Unit3: Energy and Waste
The major project in this section will be a debate on different energy sources. Students will be assessed on strength of their arguments, preparedness ( amount of research done, how well they know their argument and how well they can anticipate their opponents argument)
Topics to be covered:
• Energy: fossil fuels, solar, hydro, nuclear, and electricity (positives and negatives of each)
• efficiency: the efficiency of different energy sources will be studied
• waste: how much each student is responsible for, recycling., composting, landfills, and incinerator
projects and labs: students will design their own super efficient dream house, class will set up a compost, and smaller research projects to help in preparing for the debate field trips: Fresh Kills, Con Ed Museum, and a recycling center
outside resources: "A Super-efficient Structure" by Amory Lovins; The Environmental Crisis: Opposing Viewpoints, Greenhaven Press.

Unit 4: Problems in the Environment
The major project for this unit will be a debate.

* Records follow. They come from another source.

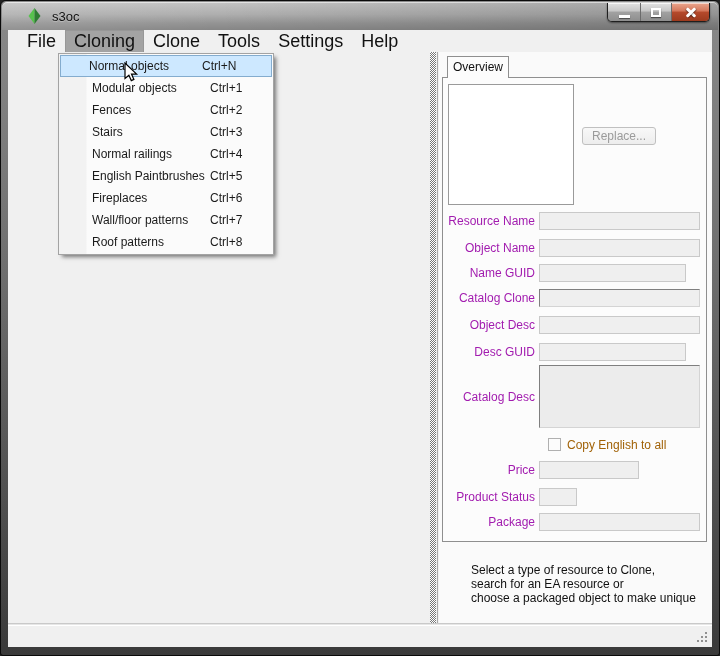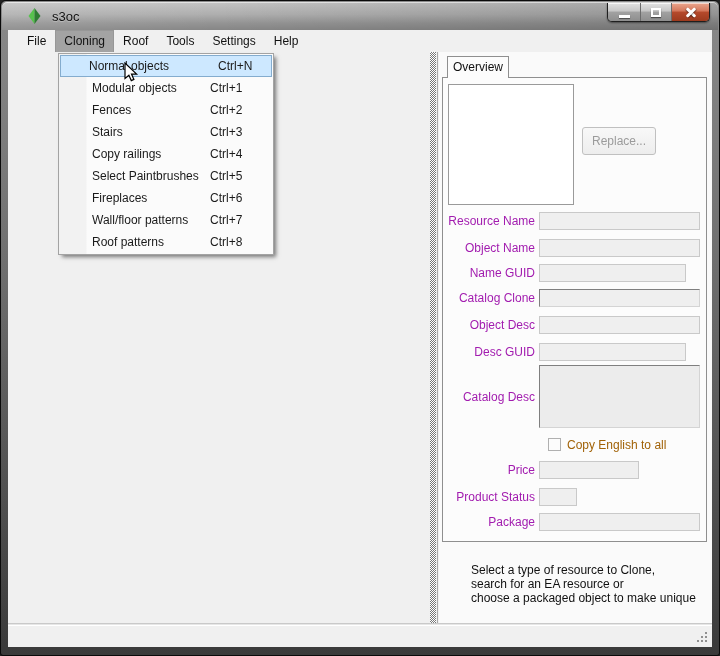--- a/index.html
+++ b/index.html
@@ -55,7 +55,7 @@
   .client{position:absolute;left:7px;top:29px;right:7px;bottom:8px;background:#f0f0f0;}
   .menubar{
     position:absolute;left:0;top:0;right:0;height:22px;background:#f0f0f0;
-    display:flex;align-items:stretch;padding-left:10px;font-size:12px;color:#111;
+    display:flex;align-items:stretch;padding-left:10px;font-size:18px;color:#111;
   }
   .menu-item{line-height:22px;padding:0 9px;}
   .menu-item.open{

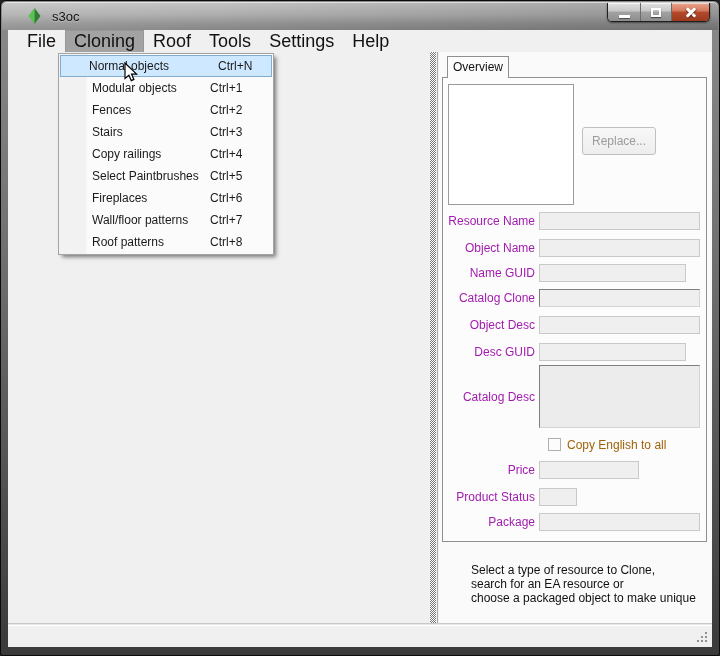--- a/index.html
+++ b/index.html
@@ -165,7 +165,7 @@
     <div class="menubar">
       <div class="menu-item">File</div>
       <div class="menu-item open">Cloning</div>
-      <div class="menu-item">Roof</div>
+      <div class="menu-item">Clone</div>
       <div class="menu-item">Tools</div>
       <div class="menu-item">Settings</div>
       <div class="menu-item">Help</div>

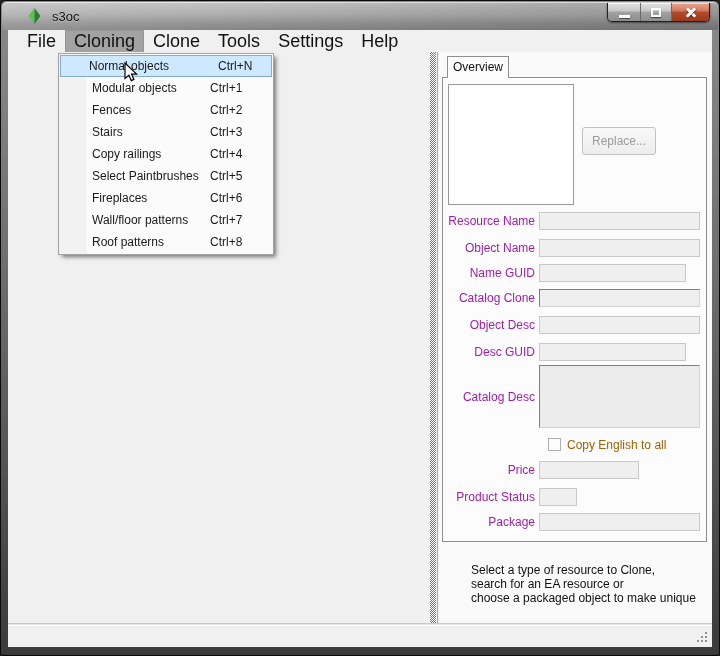--- a/index.html
+++ b/index.html
@@ -132,7 +132,7 @@
     background:#cde8ff;border:1px solid #84acce;line-height:20px;padding-left:28px;
   }
   .dd-shortcut{position:absolute;left:150px;top:0;}
-  .dd-item.hl .dd-shortcut{left:157px;text-align:center;}
+  .dd-item.hl .dd-shortcut{left:141px;text-align:center;}
   
   .cursor{position:absolute;left:123px;top:61px;z-index:20;}
 </style>

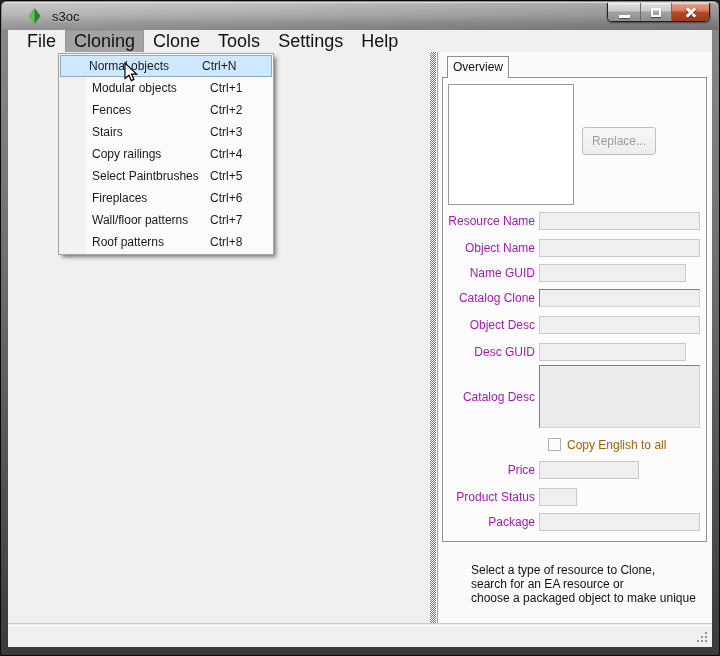--- a/index.html
+++ b/index.html
@@ -83,7 +83,7 @@
   }
   .preview{position:absolute;left:5px;top:6px;width:126px;height:121px;background:#fff;border:1px solid #9a9a9a;}
   .replace{
-    position:absolute;left:139px;top:49px;width:74px;height:28px;
+    position:absolute;left:139px;top:49px;width:74px;height:18px;
     font-family:"Liberation Sans",sans-serif;font-size:12px;color:#9b9b9b;
     background:linear-gradient(180deg,#f8f8f8,#ededed);border:1px solid #c0c0c0;border-radius:3px;
   }

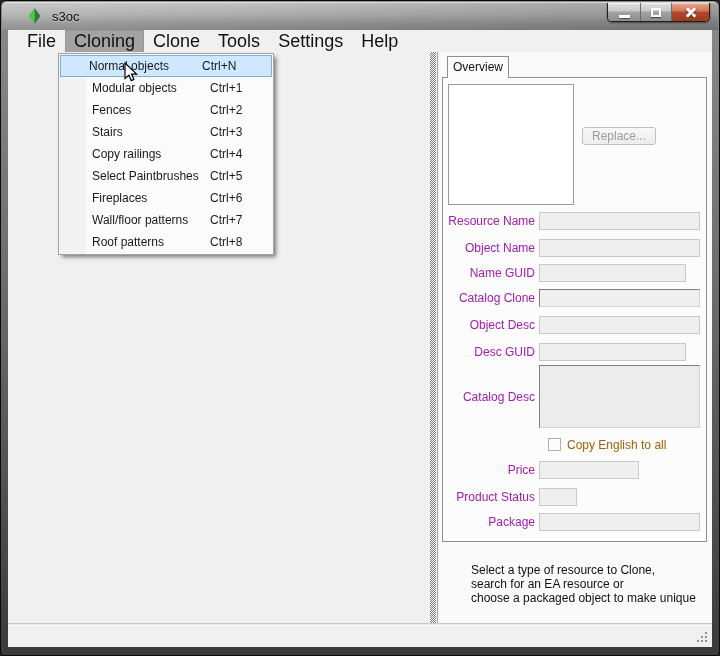--- a/index.html
+++ b/index.html
@@ -252,7 +252,7 @@
       <span class="dd-shortcut">Ctrl+3</span>
     </div>
     <div class="dd-item">
-      <span>Copy railings</span>
+      <span>Normal railings</span>
       <span class="dd-shortcut">Ctrl+4</span>
     </div>
     <div class="dd-item">

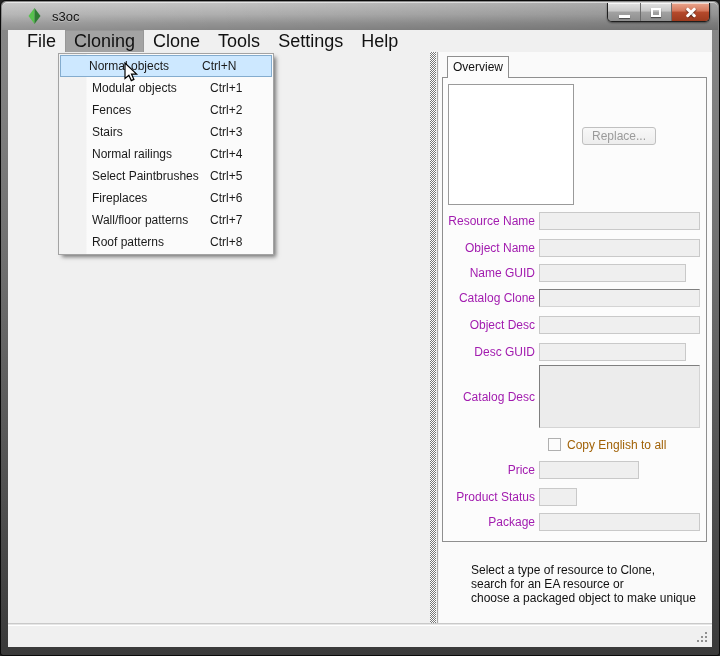--- a/index.html
+++ b/index.html
@@ -256,7 +256,7 @@
       <span class="dd-shortcut">Ctrl+4</span>
     </div>
     <div class="dd-item">
-      <span>Select Paintbrushes</span>
+      <span>English Paintbrushes</span>
       <span class="dd-shortcut">Ctrl+5</span>
     </div>
     <div class="dd-item">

The assessment will be similar to that of unit three except expectations will be higher since it will be the second time they have done a formal debate in the class.
Topics to be covered: Acid rain, global warming, the greenhouse effect, ozone hole, air pollution, and water pollution. The impact that these have on our daily lives and health will also be covered.
projects and labs: East River water quality test lab, school drinking water quality test lab, environmental decision making projects and an air pollution lab field trips: East River
outside resources: "Rivers of Death" (Ch 9 from Silent Spring); "Greenhouse Effect: Apocalypse Now or Chicken Little"; Greenhaven Press' : Opposing Viewpoints Pollution and Endangered Species.